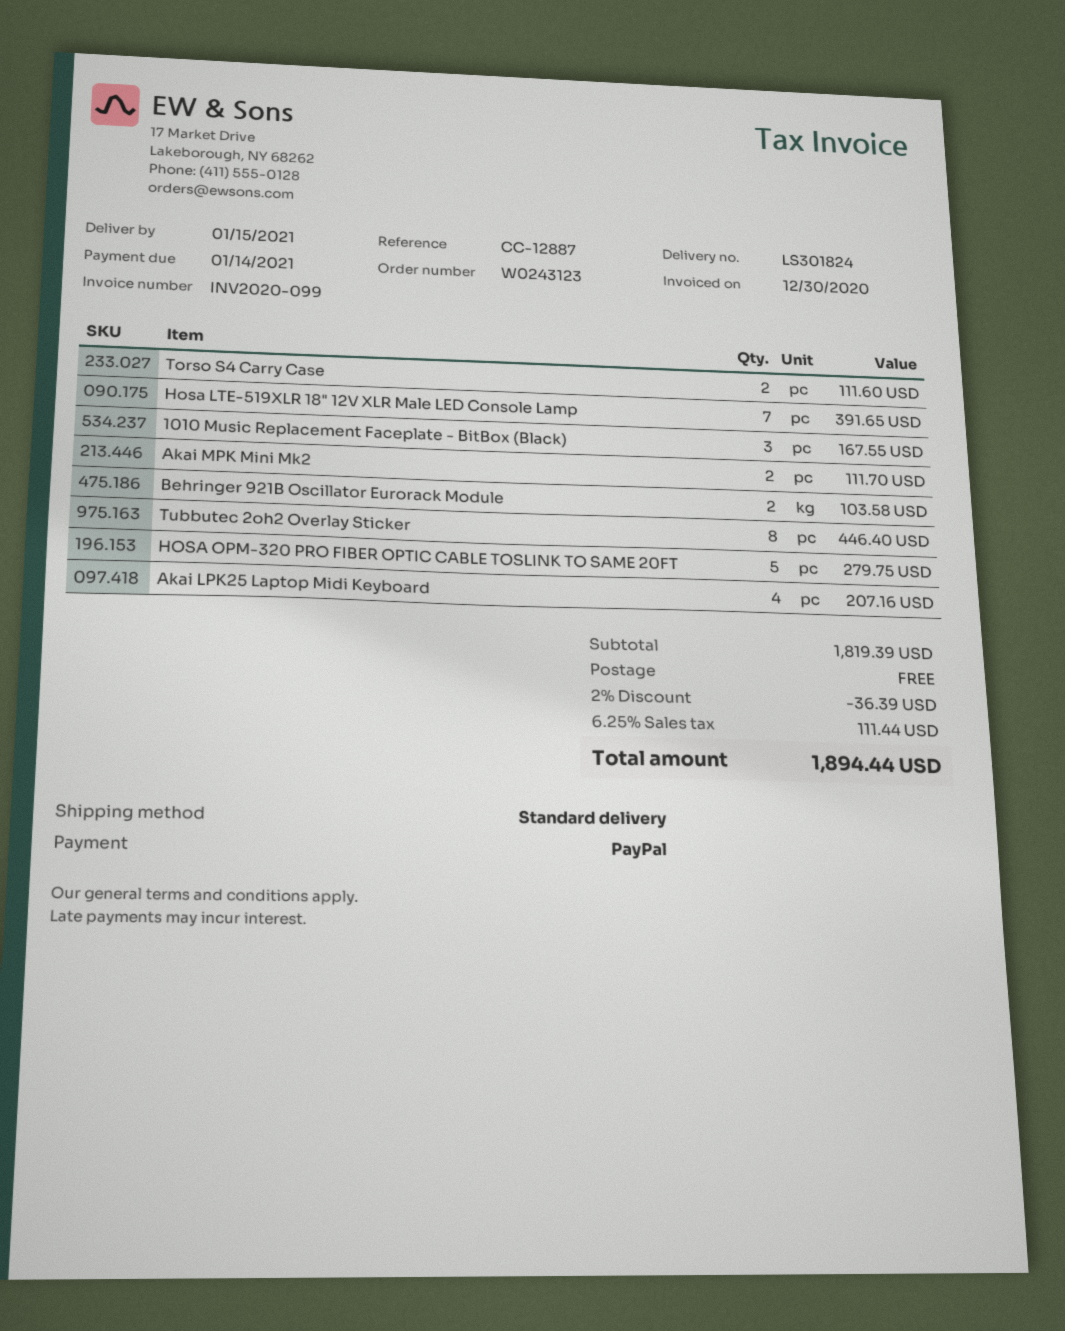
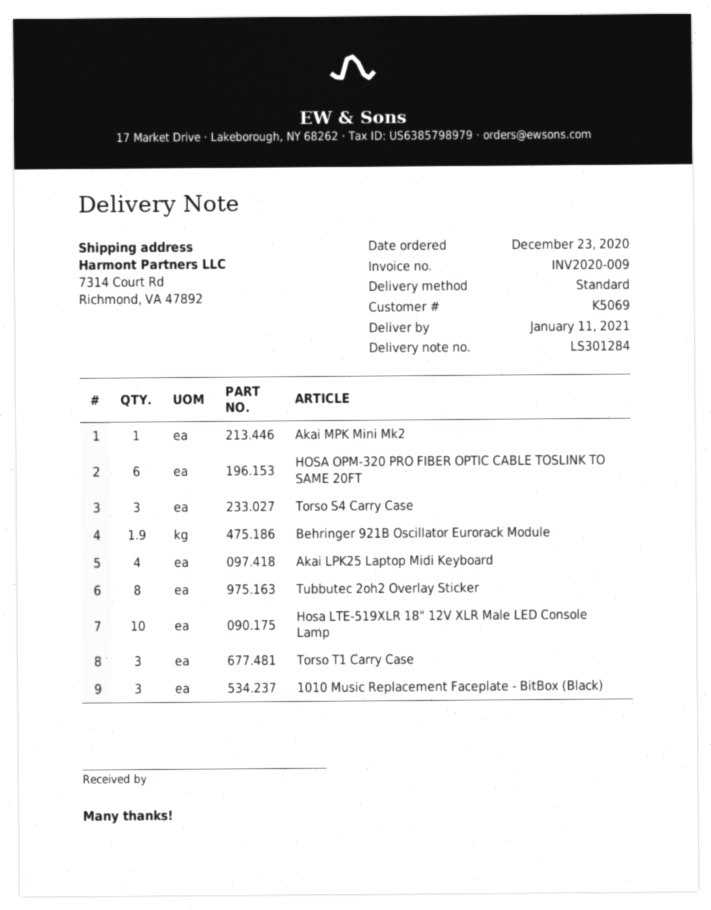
delivery note number: LS301824 -> LS301284
delivery date: 2021-01-15 -> 2021-01-11
invoice number: INV2020-099 -> INV2020-009
Torso S4 Carry Case: 2 -> 3
Hosa LTE-519XLR 18" 12V XLR Male LED Console Lamp: 7 -> 10
Akai MPK Mini Mk2: 2 -> 1
Behringer 921B Oscillator Eurorack Module: 2 -> 1.9
HOSA OPM-320 PRO FIBER OPTIC CABLE TOSLINK TO SAME 20FT: 5 -> 6
Torso T1 Carry Case: none -> 3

§ Activity: Whenever the string "number" shows up in a line above, copy that line.

§ Exercise result:
delivery note number: LS301824 -> LS301284
invoice number: INV2020-099 -> INV2020-009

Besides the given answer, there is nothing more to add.